Wikileaks was started several years ago to provide a way for whistleblowers to leak both corporate and governmental information of public importance in a safe, untraceable way. Wikileaks would verify the information and then publish it. By 2008, Wikileaks was officially considered an enemy of the US military – as we know by an Army Counterintelligence Center document leaked to (and published by) Wikileaks!

Wikileaks has produced the video “Collateral Murder” which shows a US helicopter crew engaged in multiple war crimes, including the murder of a wounded Reuters journalist and civilians coming to his aid as he crawled in the gutter. Wikileaks also published the Iraq War Logs and the Afghan War Logs, extremely detailed reports from the ground of those wars, which showed among other things that the military had been keeping track of civilian casualties in Iraq and that the numbers are higher than previously believed.

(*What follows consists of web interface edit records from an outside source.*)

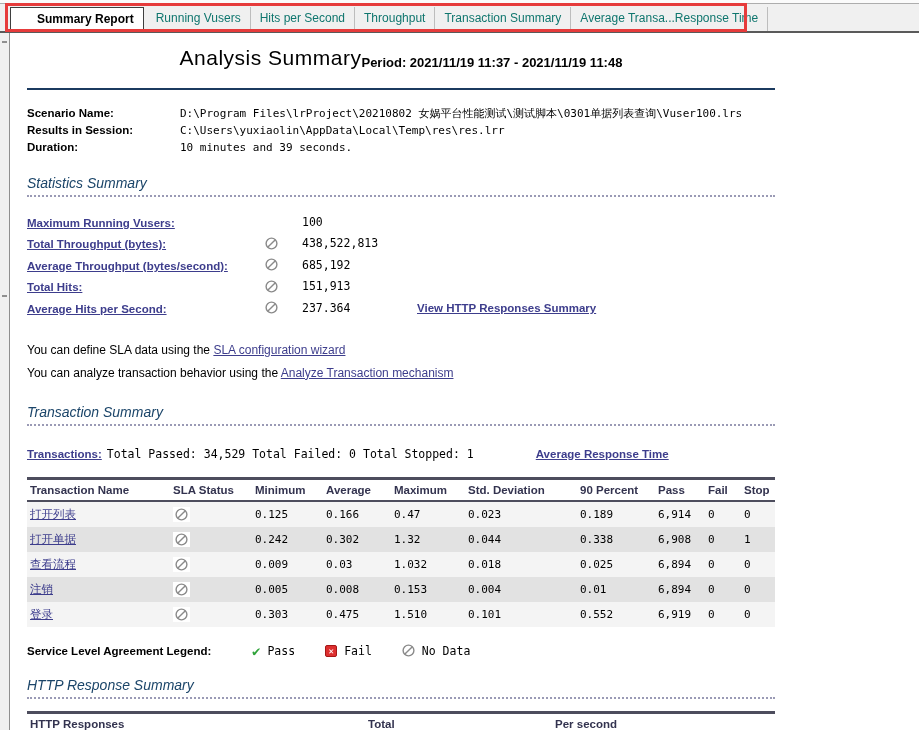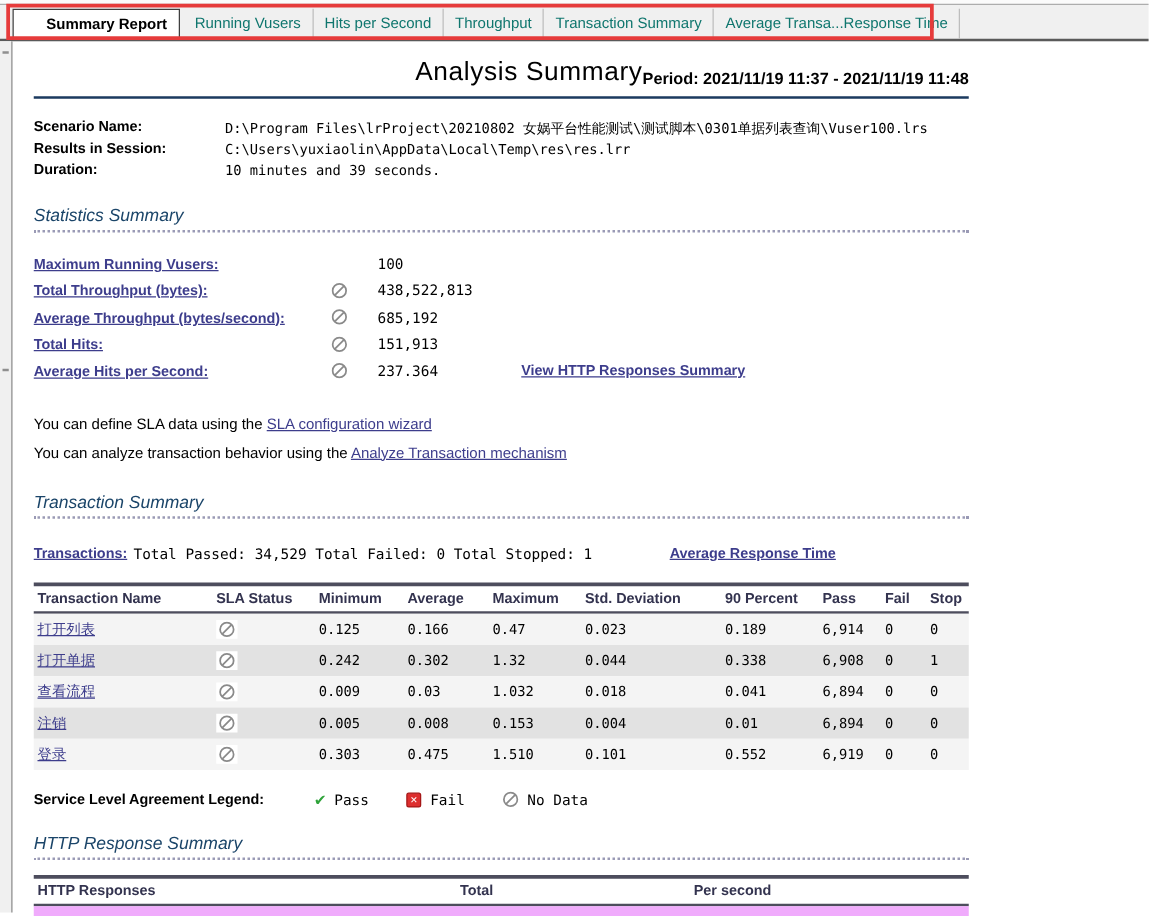--- a/index.html
+++ b/index.html
@@ -19,22 +19,22 @@
 
   
   .content-row { display:flex; height:697px; }
   .left-gutter { position:relative; width:10px; background:#f0f0f0; border-right:1px solid #8f8f8f; }
   .grip { position:absolute; left:2px; width:5px; height:2px; background:#8f8f8f; }
   .grip.g1 { top:8px; } .grip.g2 { top:262px; }
   .content { flex:1; padding:13px 0 0 17px; }
   .w { width:748px; }
 
   
-  .title-row { display:flex; justify-content:flex-end; align-items:flex-end;
-               border-bottom:2px solid #1b3a5f; padding-bottom:7px; }
+  .title-row { display:flex; justify-content:center; align-items:flex-end;
+               border-bottom:2px solid #1b3a5f; padding-bottom:18px; }
   .page-title { font-size:21px; letter-spacing:0.5px; }
   .period { font-size:13px; font-weight:bold; }
 
   
   .session-info { margin-top:15px; }
   .session-row { display:flex; line-height:17px; }
   .session-label { width:153px; font-weight:bold; font-size:11.5px; }
   .session-value { font-family:"DejaVu Sans Mono", monospace; font-size:11px; }
 
   
@@ -287,21 +287,21 @@
                 <svg width="13" height="13" viewBox="0 0 13 13">
                   <circle cx="6.5" cy="6.5" r="5.4" fill="none" stroke="#8a8a8a" stroke-width="1.4"></circle>
                   <line x1="2.9" y1="10.1" x2="10.1" y2="2.9" stroke="#8a8a8a" stroke-width="1.4"></line>
                 </svg>
               </span>
             </span>
           <span class="c val">0.009</span>
           <span class="c val">0.03</span>
           <span class="c val">1.032</span>
           <span class="c val">0.018</span>
-          <span class="c val">0.041</span>
+          <span class="c val">0.025</span>
           <span class="c val">6,894</span>
           <span class="c val">0</span>
           <span class="c val">0</span>
         </div>
           <div class="t-row">
           <span class="c"><a class="link plain">注销</a></span>
           <span class="c sla">
               <span class="nodata-box">
                 <svg width="13" height="13" viewBox="0 0 13 13">
                   <circle cx="6.5" cy="6.5" r="5.4" fill="none" stroke="#8a8a8a" stroke-width="1.4"></circle>

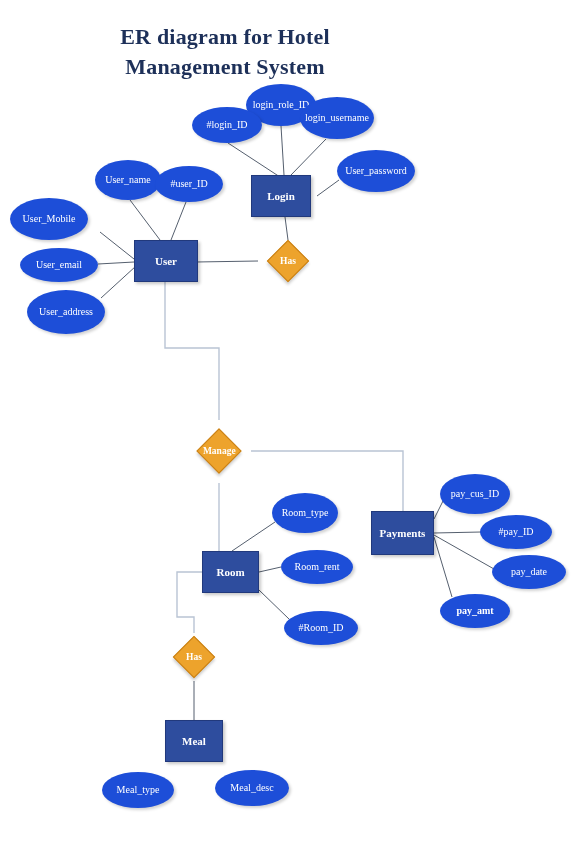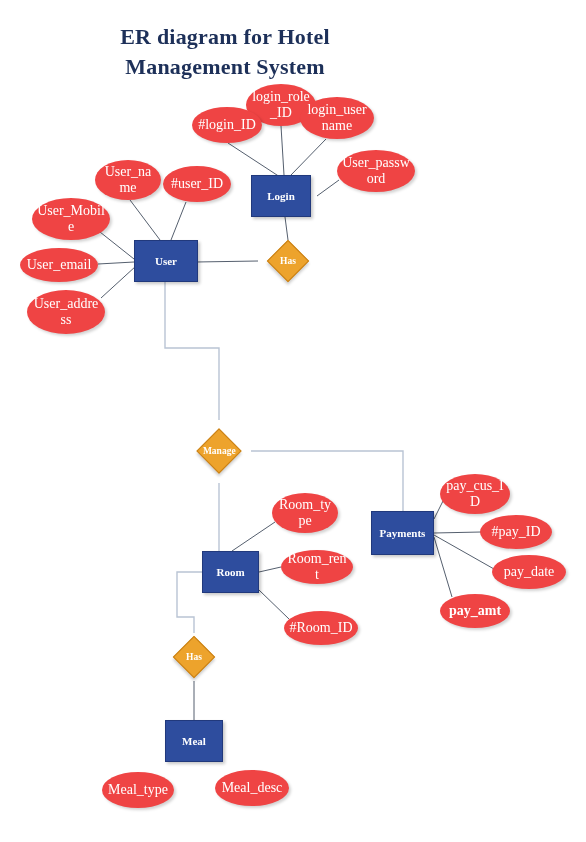--- a/index.html
+++ b/index.html
@@ -49,25 +49,25 @@
     background: #2e4d9e;
     border: 1px solid #21397c;
     box-shadow: 2px 2px 3px rgba(0,0,0,0.22);
     font-family: "Liberation Serif", "DejaVu Serif", serif;
     font-size: 11px;
     font-weight: 700;
     z-index: 4;
   }
   
   .attr {
-    background: #ef4444;
+    background: #1d4ed8;
     border-radius: 50%;
     box-shadow: 2px 2px 3px rgba(0,0,0,0.18);
     font-family: "Liberation Serif", "DejaVu Serif", serif;
-    font-size: 14px;
+    font-size: 10px;
     font-weight: 400;
     line-height: 1.12;
     padding: 0 5px;
     z-index: 3;
     word-break: break-word;
   }
   
   .rel {
     background: #eda32c;
     border: 1px solid #c98117;
@@ -130,24 +130,24 @@
       </div>
       <div class="node attr" style="left: 300px; top: 97px; width: 74px; height: 42px;">
         <span>login_username</span>
       </div>
       <div class="node attr" style="left: 337px; top: 150px; width: 78px; height: 42px;">
         <span>User_password</span>
       </div>
       <div class="node attr" style="left: 95px; top: 160px; width: 66px; height: 40px;">
         <span>User_name</span>
       </div>
-      <div class="node attr" style="left: 163px; top: 166px; width: 68px; height: 36px; text-align: right;">
+      <div class="node attr" style="left: 155px; top: 166px; width: 68px; height: 36px; text-align: right;">
         <span>#user_ID</span>
       </div>
-      <div class="node attr" style="left: 32px; top: 198px; width: 78px; height: 42px;">
+      <div class="node attr" style="left: 10px; top: 198px; width: 78px; height: 42px;">
         <span>User_Mobile</span>
       </div>
       <div class="node attr" style="left: 20px; top: 248px; width: 78px; height: 34px;">
         <span>User_email</span>
       </div>
       <div class="node attr" style="left: 27px; top: 290px; width: 78px; height: 44px;">
         <span>User_address</span>
       </div>
       <div class="node attr" style="left: 440px; top: 474px; width: 70px; height: 40px; font-family: Liberation Serif, serif;">
         <span>pay_cus_ID</span>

In late November, Wikileaks with four partner newspapers began publishing part of a cache of 250,000 US diplomatic cables. This came to be known as “Cablegate.” In many cases, the cables were not new information, but they provided confirmation of various crimes and deceits of the US and other governments. Having been written by US diplomats, they are “authentic” and suitable for mainstream news in a way that the work of someone like Noam Chomsky is not. It was immediately after Cablegate that the repression began in earnest: its website was attacked; its DNS provider stopped service; Amazon, its web service provider, kicked them off; and Paypal, Mastercard, and Visa all prevented people from making donations. (Visa and Mastercard will still take donations for the KKK, no problem.) There were calls for assassination and trials for treason (for non-citizens!) by US politicians and pundits.

The ruling class was clearly panicking. Wikileaks had brought to light a trend of the last several years – that the internet limits their ability to control information and leaks of this kind, and that broad masses of people are ready to mirror and distribute evidence of their crimes. Cablegate made many people aware of this quite suddenly – and the shock of this realization is one reason that the US ruling class reacted as harshly as they did. But even if they succeed in killing Wikileaks, the idea of Wikileaks is out – and being incorporated into people’s everyday expectations of the internet. When Egyptians broke into the offices of Amn Dawla (State Security), they stole thousands of documents – and immediately put them on the internet.

The cables themselves, as well as the repression of Wikileaks, are potent organizing tools to educate ordinary people and activists about the nature of US imperialism. The cables focused attention on the blatant misbehaviour of the state and the United States government’s obsession with the “national interest” above its alleged concerns about “human rights” and “democracy.” While this has not been addressed so directly in mainstream media, it is evident in the discourse of various subgroups – nationalists from Germany to Pakistan, environmentalists, activists against the copyright industries, and true activists for human rights and democracy – who can see in various cables how the US has acted against them.

I see in Cablegate a huge opportunity for anarchists and other radicals to educate, radicalize, and organize newly pissed off people. I also see a responsibility for us to organize to defend and expand the internet freedoms that give us more power versus the state – check out the Electronic Frontier Foundation ( eff.org ) and various grassroots efforts. I also think it is paramount that we defend Bradley Manning, who allegedly leaked all of this wonderful information to us (see other article).

“The real ‘insurgency’ is the one being fought at home. To the state, every defiant citizen is a terrorist, in mind if not in practice. Wikileaks helps us make one thing clear: we will not enter this battle unarmed.”